Yani oruç fiziki olarak bozulduğu gibi, metafizik / manevi olarak da
bozulabilir. Kendi irademizle bilerek haram bakmak, haramı konuşmak veya
dinlemek fiziken orucu bozmasa da manen bozar. Başka bir tabirle böyle bir
durumda kişiden oruç borcu düşse de, oruçtan alacağı artı sevabı kaçırabilir ki
bu, büyük bir kayıptır.
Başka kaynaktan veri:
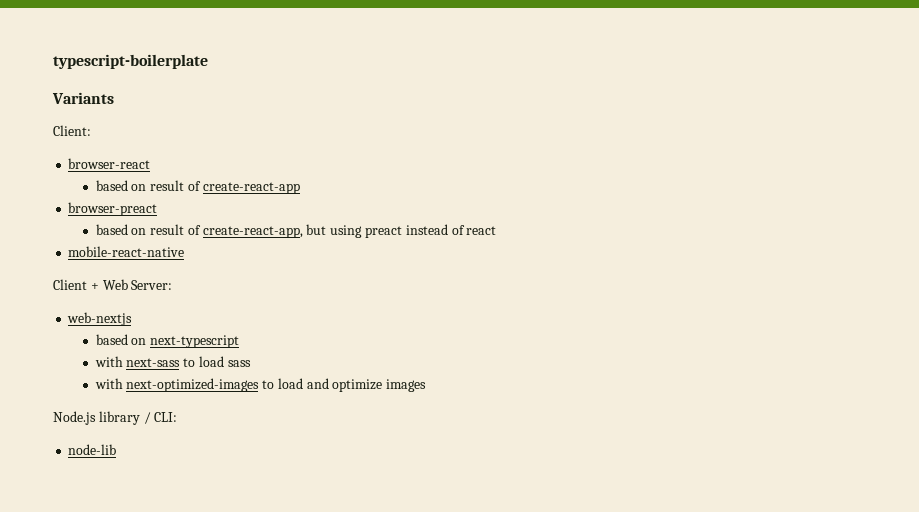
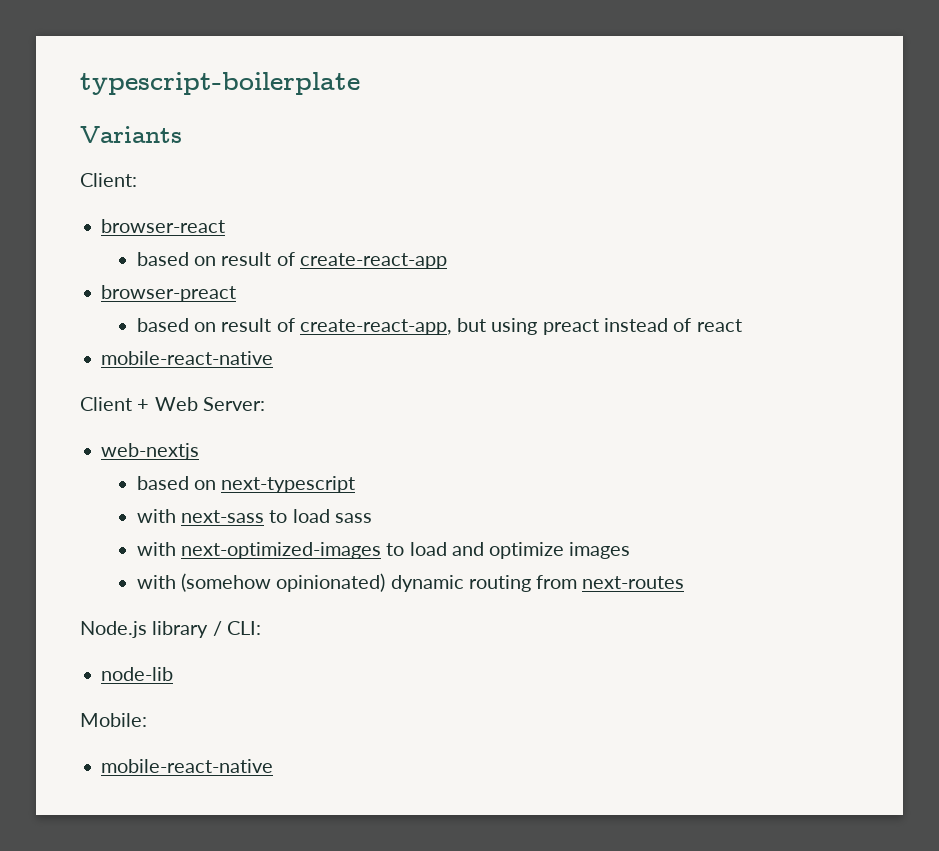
+ with (somehow opinionated) dynamic routing from next-routes
+ Mobile:
+ mobile-react-native

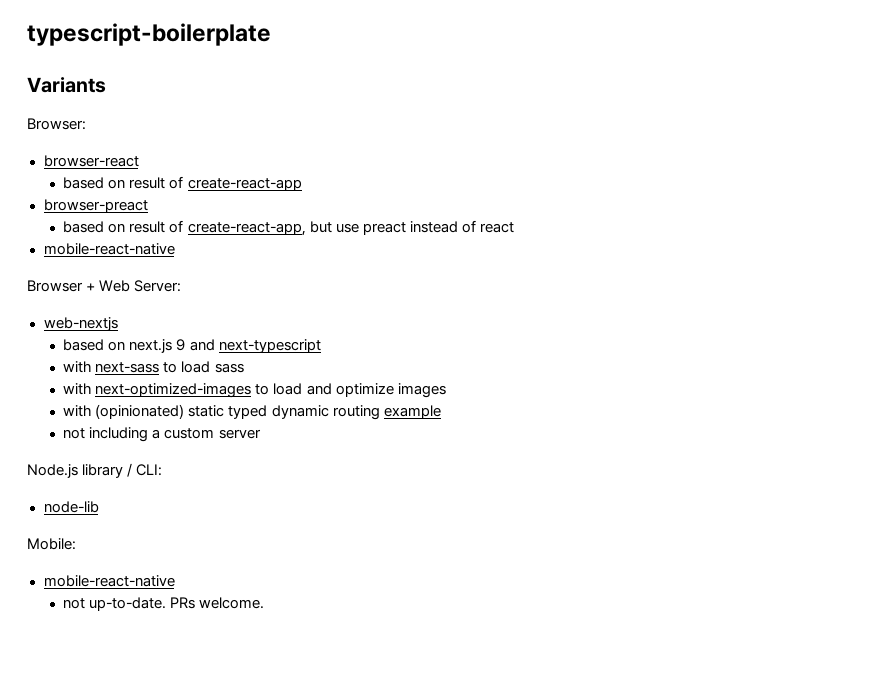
- Client:
+ Browser:
- based on result of create-react-app, but using preact instead of react
+ based on result of create-react-app, but use preact instead of react
- Client + Web Server:
+ Browser + Web Server:
- based on next-typescript
+ based on next.js 9 and next-typescript
- with (somehow opinionated) dynamic routing from next-routes
+ with (opinionated) static typed dynamic routing example
+ not including a custom server
+ not up-to-date. PRs welcome.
Nitekim bazı hadislerde mealen: “Nice namaz kılanlara yorgunluk, oruç tutanlara açlık, gece namazına
kalkanlara uykusuzluk, zekât ve infakta bulunanlara fakirlikten başka bir şeyin
kalmayacağı” ifade edilir. Bir rivayette de nice amellerin, eski paçavra
gibi sahibinin suratına fırlatılacağına dair uyarı yapılır.
Şu halde nice emeklerle işlediğimiz amellerimizin özellikle oruç gibi
zahmetli bir ibadetin berhava olmamasına dikkat edelim. Orucumuzu tüm
hücrelerimizle olmasa da bari tüm organlarımızla tutalım.